▸ **Records**:
-- Opening Marker --

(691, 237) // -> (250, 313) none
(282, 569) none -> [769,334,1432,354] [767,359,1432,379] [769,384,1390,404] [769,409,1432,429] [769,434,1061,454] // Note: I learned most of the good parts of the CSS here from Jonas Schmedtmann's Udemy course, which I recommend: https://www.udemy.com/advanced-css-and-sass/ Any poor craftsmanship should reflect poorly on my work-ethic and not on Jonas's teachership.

-- Closing Marker --
-- Opening Marker --

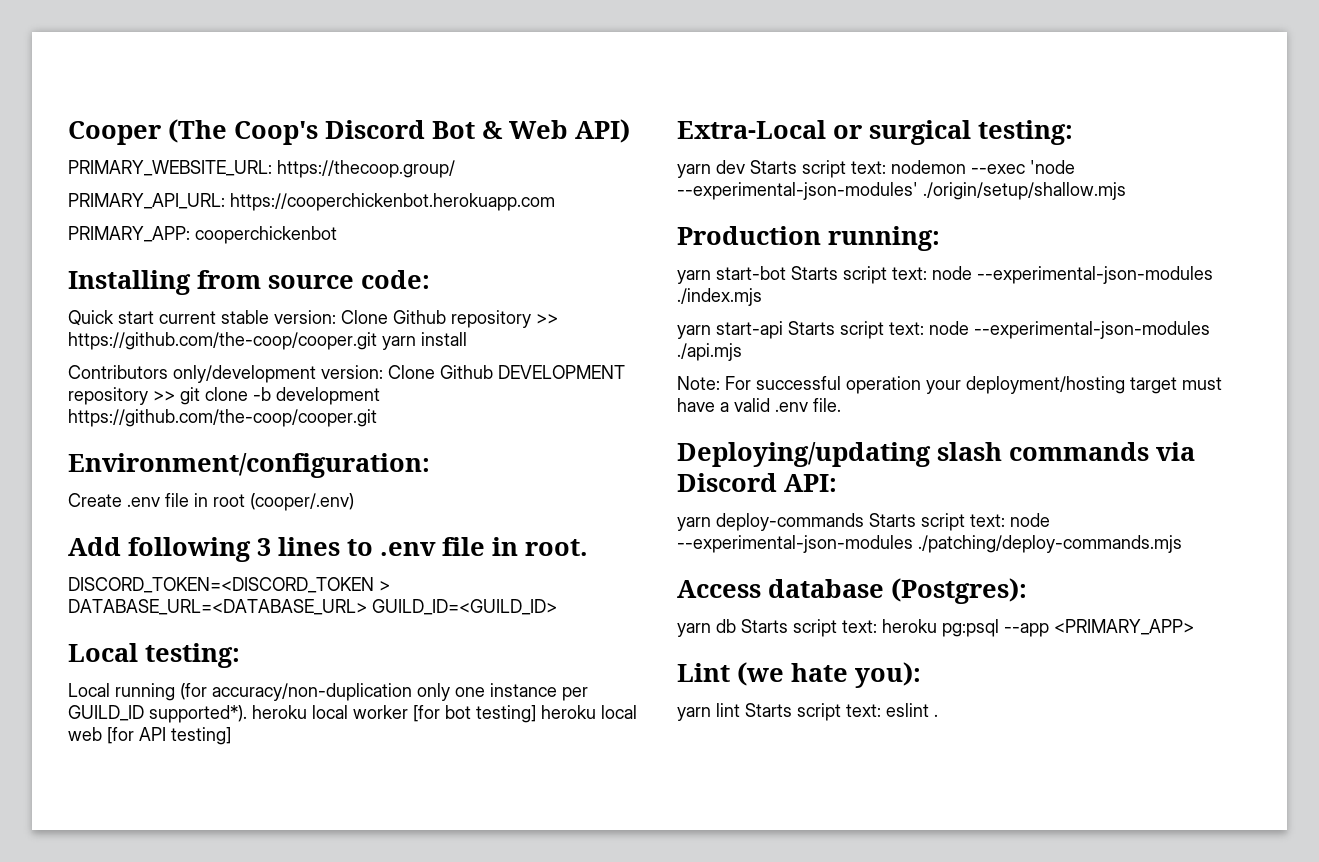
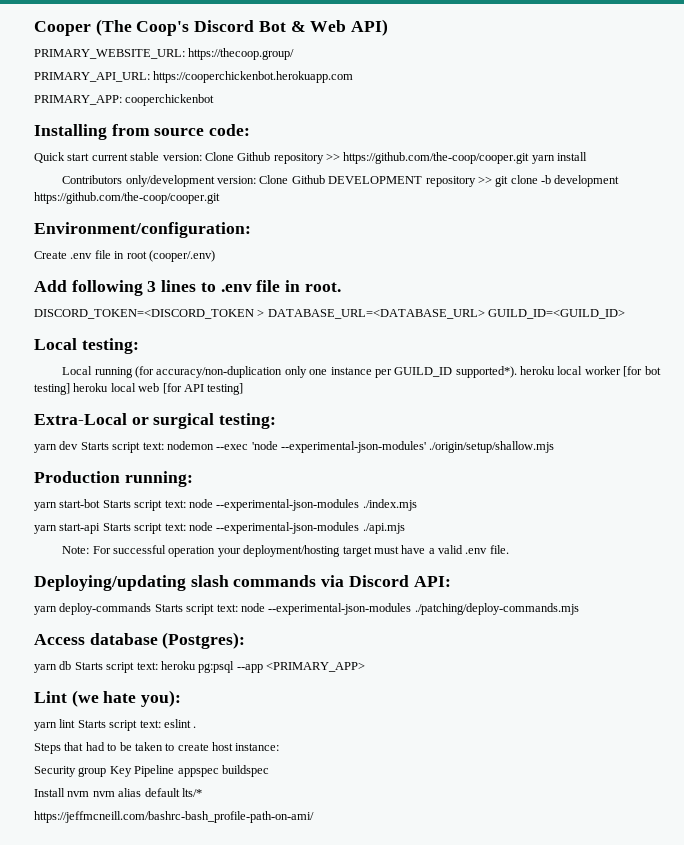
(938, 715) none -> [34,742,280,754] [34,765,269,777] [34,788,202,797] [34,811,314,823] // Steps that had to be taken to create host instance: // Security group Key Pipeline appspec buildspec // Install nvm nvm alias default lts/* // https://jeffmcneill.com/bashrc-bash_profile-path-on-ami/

-- Closing Marker --
-- Opening Marker --

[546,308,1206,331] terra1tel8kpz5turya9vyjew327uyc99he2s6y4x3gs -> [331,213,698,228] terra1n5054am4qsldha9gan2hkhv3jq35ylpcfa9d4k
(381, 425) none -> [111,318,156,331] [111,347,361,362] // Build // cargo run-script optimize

-- Closing Marker --

▸ **Exercise**: Reply with nothing but the count of lines in the entries above that contain "none".

▸ **Exercise response**: 4